## Work task
Below is a listing. Return the lines from the one that contains "column Time | position: 4 -> 2" to the one that contains "Medicine (Career Talk) | Time: 13:00", both ends included, verbatim and with no pictures.
═════ Data shown ═════
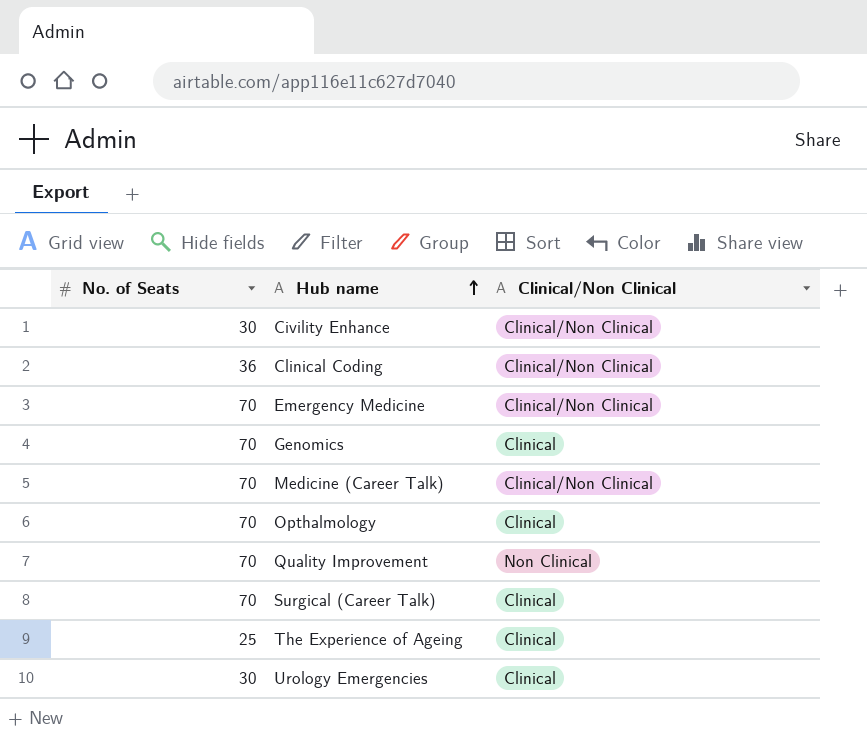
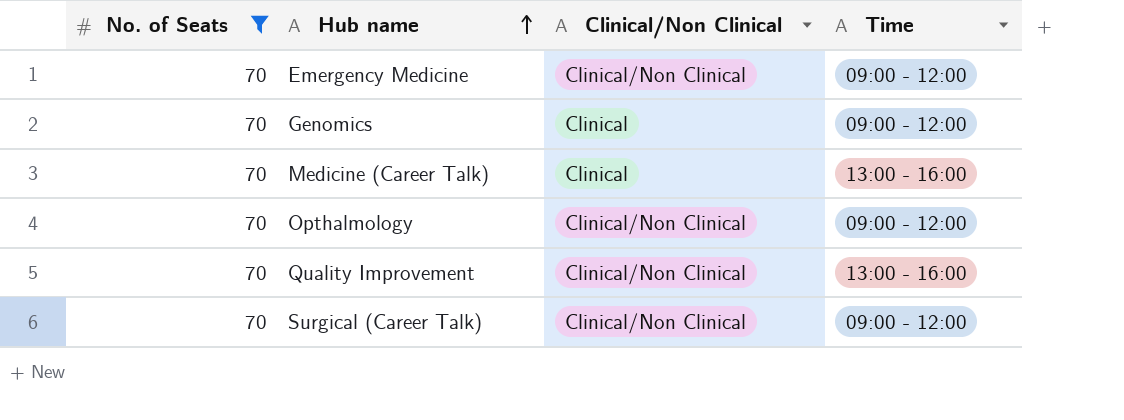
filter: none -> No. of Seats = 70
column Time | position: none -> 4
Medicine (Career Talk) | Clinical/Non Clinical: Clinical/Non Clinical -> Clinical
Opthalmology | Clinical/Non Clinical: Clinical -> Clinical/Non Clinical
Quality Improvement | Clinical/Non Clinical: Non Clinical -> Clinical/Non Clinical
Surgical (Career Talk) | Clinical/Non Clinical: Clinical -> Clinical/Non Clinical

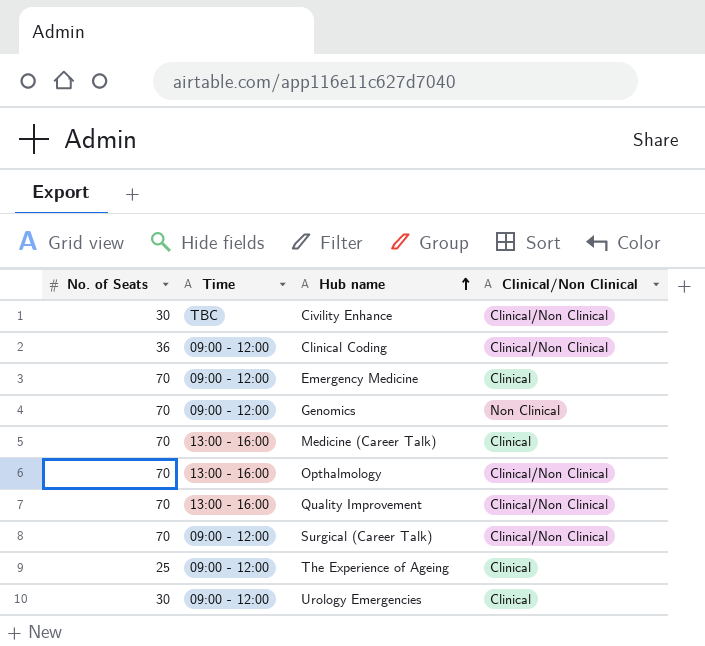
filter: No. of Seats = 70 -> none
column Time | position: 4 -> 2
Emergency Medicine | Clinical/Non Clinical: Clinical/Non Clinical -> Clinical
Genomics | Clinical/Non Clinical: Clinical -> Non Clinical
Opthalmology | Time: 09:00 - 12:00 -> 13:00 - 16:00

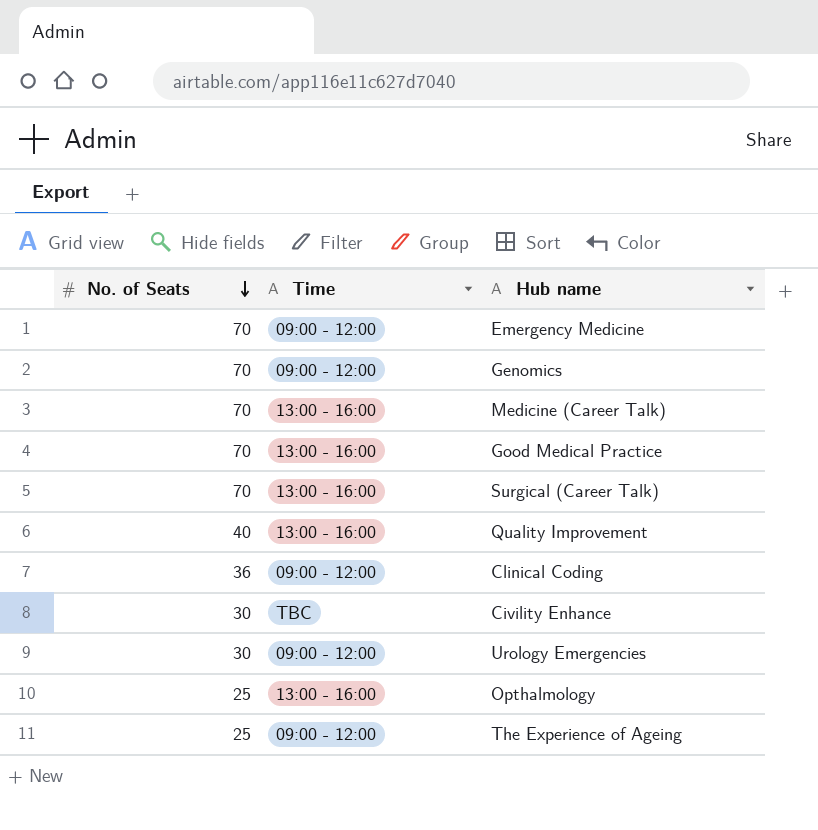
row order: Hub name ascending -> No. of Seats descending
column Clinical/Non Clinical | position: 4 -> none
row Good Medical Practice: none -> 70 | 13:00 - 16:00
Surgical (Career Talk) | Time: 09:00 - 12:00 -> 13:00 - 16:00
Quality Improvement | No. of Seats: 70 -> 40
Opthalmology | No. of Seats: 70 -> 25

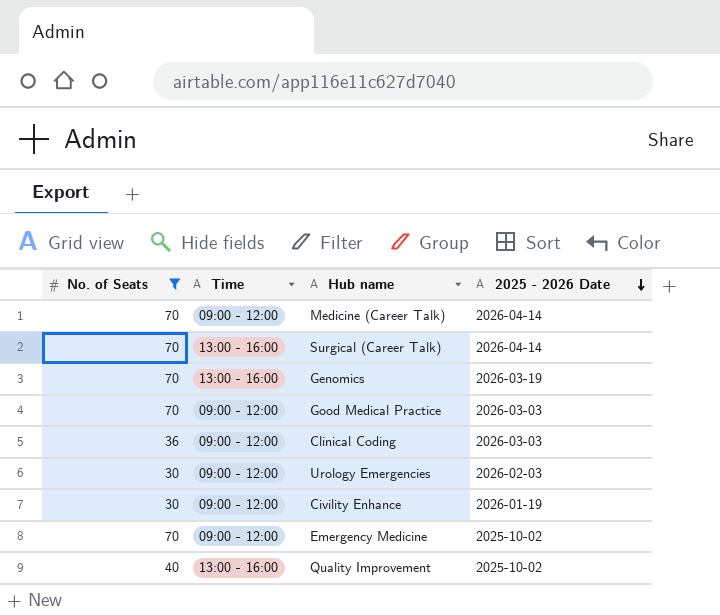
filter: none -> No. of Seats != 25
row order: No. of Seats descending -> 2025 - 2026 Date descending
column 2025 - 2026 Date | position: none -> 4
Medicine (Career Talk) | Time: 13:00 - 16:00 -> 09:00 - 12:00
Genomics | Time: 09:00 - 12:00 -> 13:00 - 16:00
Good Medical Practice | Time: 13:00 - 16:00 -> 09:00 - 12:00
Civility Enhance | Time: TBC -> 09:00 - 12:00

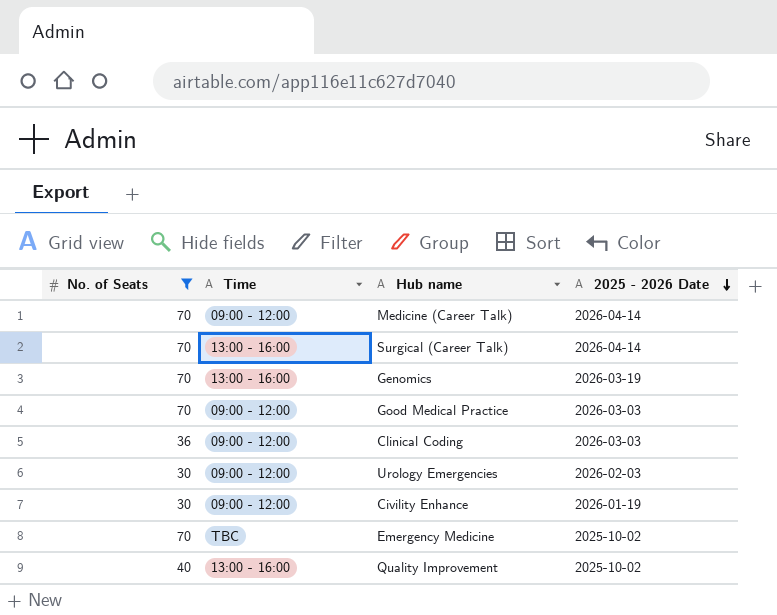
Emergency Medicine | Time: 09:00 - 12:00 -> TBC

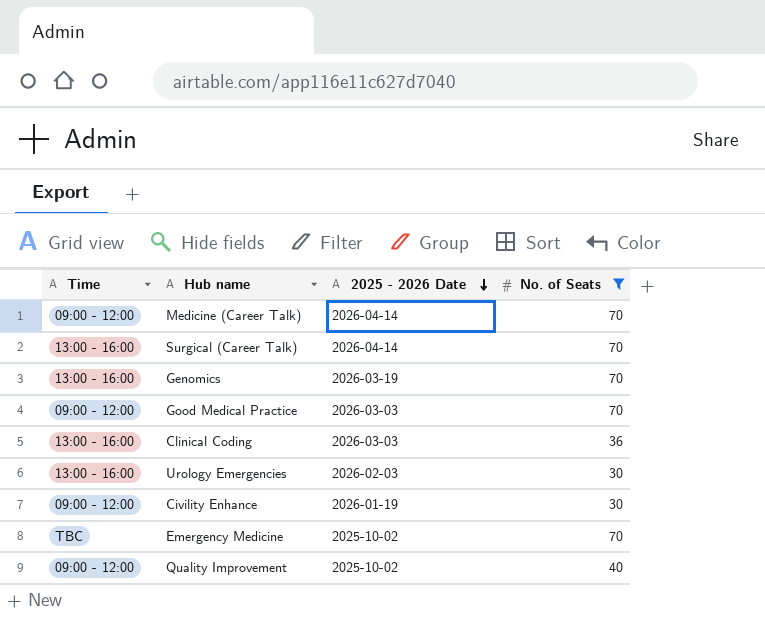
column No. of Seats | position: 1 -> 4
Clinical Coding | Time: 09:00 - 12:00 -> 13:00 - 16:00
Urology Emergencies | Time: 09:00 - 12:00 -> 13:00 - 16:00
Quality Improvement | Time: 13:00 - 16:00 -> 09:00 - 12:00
═════
## Answer space
column Time | position: 4 -> 2
Emergency Medicine | Clinical/Non Clinical: Clinical/Non Clinical -> Clinical
Genomics | Clinical/Non Clinical: Clinical -> Non Clinical
Opthalmology | Time: 09:00 - 12:00 -> 13:00 - 16:00

row order: Hub name ascending -> No. of Seats descending
column Clinical/Non Clinical | position: 4 -> none
row Good Medical Practice: none -> 70 | 13:00 - 16:00
Surgical (Career Talk) | Time: 09:00 - 12:00 -> 13:00 - 16:00
Quality Improvement | No. of Seats: 70 -> 40
Opthalmology | No. of Seats: 70 -> 25

filter: none -> No. of Seats != 25
row order: No. of Seats descending -> 2025 - 2026 Date descending
column 2025 - 2026 Date | position: none -> 4
Medicine (Career Talk) | Time: 13:00 - 16:00 -> 09:00 - 12:00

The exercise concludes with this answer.